What exactly is it, this apparently universal urge to photograph one’s food? A book can be written on it; there are as many answers as there are people taking photographs. Among other things, it’s an impulse to capture the most central yet ephemeral thing in our lives — our sustenance. It’s a desire to share that momentary feeling of palate-lust and plenitude with people who cannot be there to share the actual meal. It’s a triumphal impulse, peacocks display their feathers, foodies unfurl their shaved foie or even un-capturable domes of clove essence. Mothers let their grown and flown children know what they are missing, potential lovers present future seductions of the tongue by trying to first seduce the eyes, old pals compete with each other on culinary triumphs and, or, disasters even. Ranged against this phenomenon are many quite reasonable people who get quite annoyed when foodfoto-wallas make them pause before eating while enacting their irritating ritual. Their argument is ‘the food will get cold’, to which the reply is ‘yes, but only as cold as it will if you pause to have a sip of wine or finish telling a joke’. And then there are people who find the whole business obscene in the context of a world where starvation and scarcity are so widespread, to which one counter argument I’ve heard is: ‘should we not write excitedly about books we’ve read just because there is mass illiteracy?’

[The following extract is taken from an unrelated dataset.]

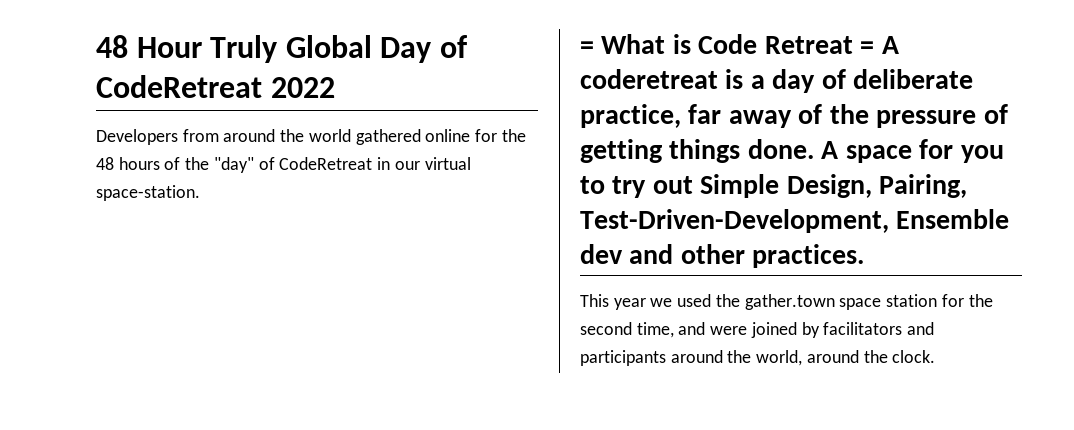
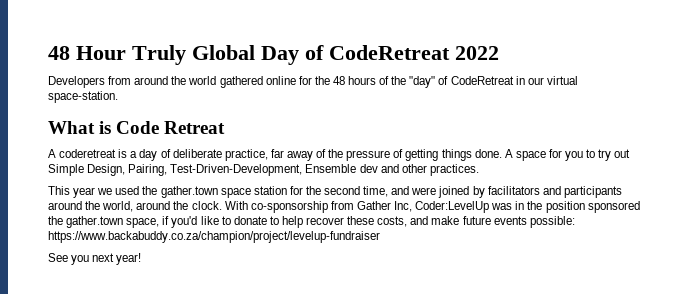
[580,41,594,54] = -> (118, 97) none
[860,41,875,54] = -> (226, 127) //
(936, 356) none -> [224,201,640,213] [48,216,575,228] [48,231,380,243] [48,253,142,265] With co-sponsorship from Gather Inc, Coder:LevelUp was in the position sponsored the gather.town space, if you'd like to donate to help recover these costs, and make future events possible: https://www.backabuddy.co.za/champion/project/levelup-fundraiser // See you next year!

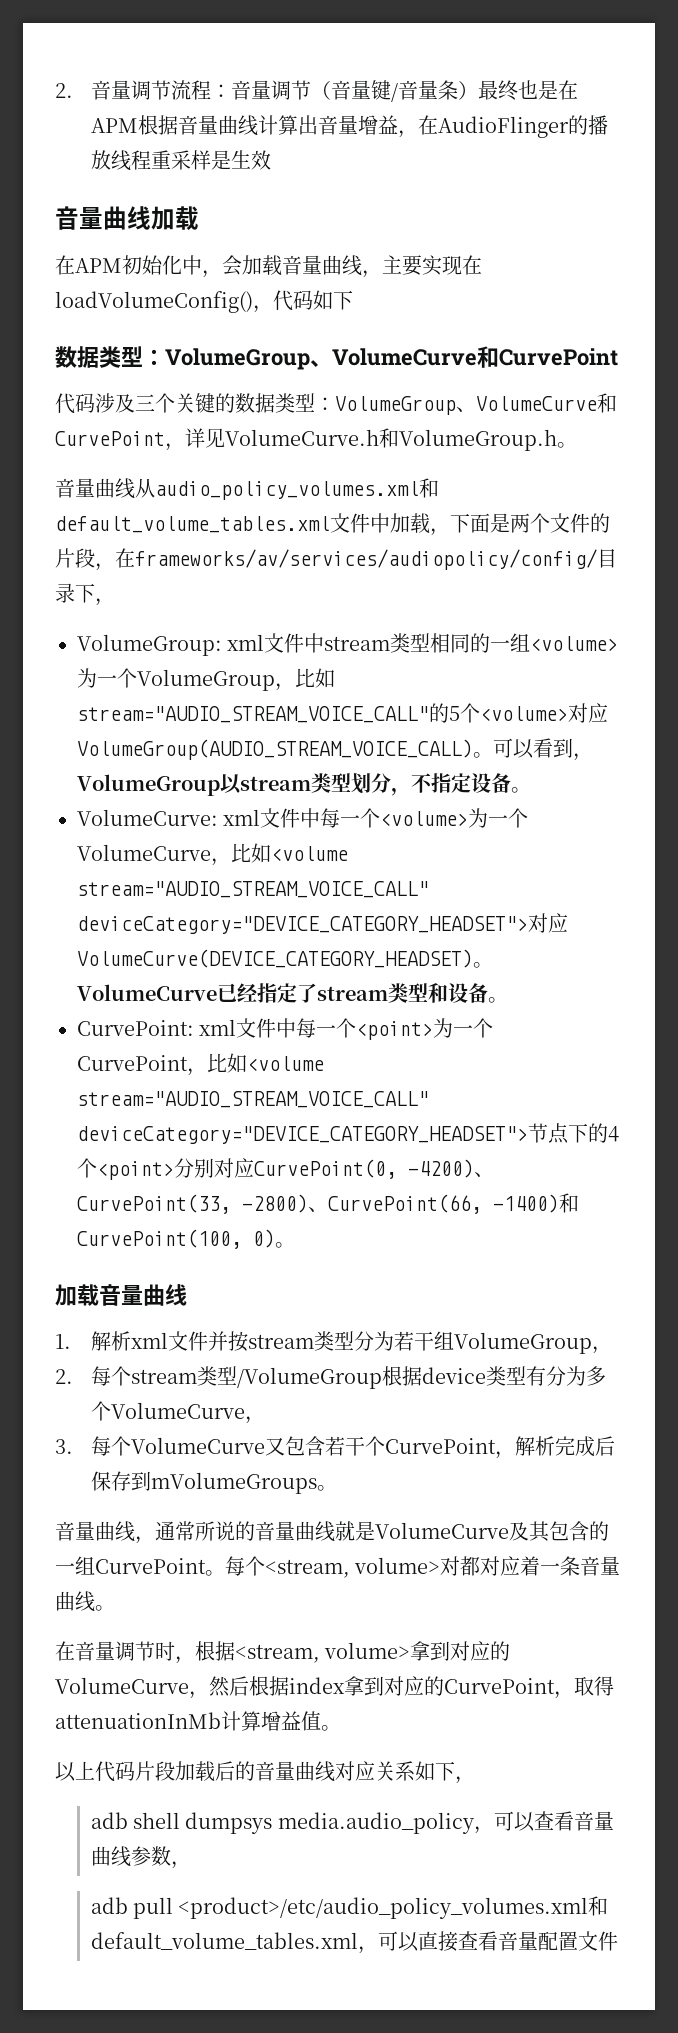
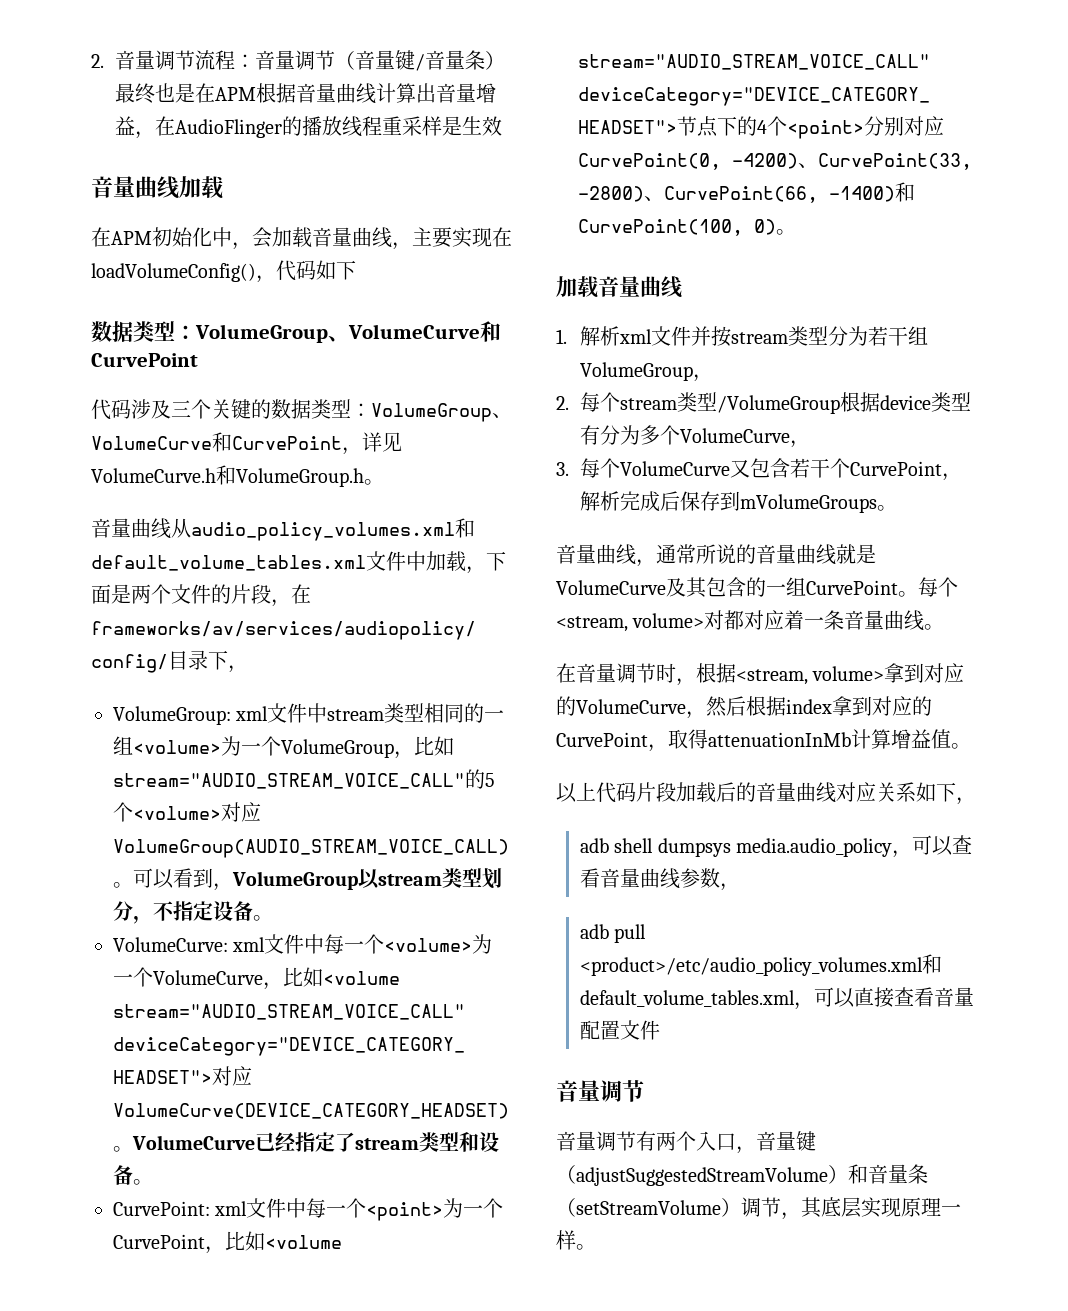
(618, 1941) none -> [556,1080,644,1102] [556,1131,816,1154] [556,1164,928,1186] [556,1197,961,1220] [556,1230,596,1250] // 音量调节 // 音量调节有两个入口，音量键（adjustSuggestedStreamVolume）和音量条（setStreamVolume）调节，其底层实现原理一样。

I, myself, must confess to being guilty of now running, for the third consecutive year, a photographic Food Diary on Facebook. The food photography (as different from the still-life) began with the cleanest of intentions: while doing my travel writing, occasionally I also needed to provide the photographs. Then the recording of the different aspects of food became an obsessional thing — I may be off-message for a period from FB or email, but the photographs work as signals to my friends and close family: ‘I’m okay’ they say, or ‘hey, having fun’, or ‘ascetically bashing on like a monk’, ‘or ‘being a total clown in the kitchen’. I now find myself photographing food regularly but randomly. Not all my pictures are of great repasts. Many of the shots are of half-eaten meals (not ugly, per se) or of dirty, empty plates (picture). Many pictures are taken for the visual pleasure alone, others are only shot for the food they show and yet others are for some other things they trigger off — humour, sadness, absurdity. I have no compunctions about using flash, but I do so rarely. I often put explanatory text next to the photos, but not always. Why exactly do I maintain this semi-public/semi-private Diary? I’m not clear about the answer and perhaps it’s one best left for future anthropologists to figure out. All I know is that I’ve come a long way from just looking at food and vessels as things that provide pleasing visual patterns and that I’m part of a global community of people with a new way of saying grace before a meal.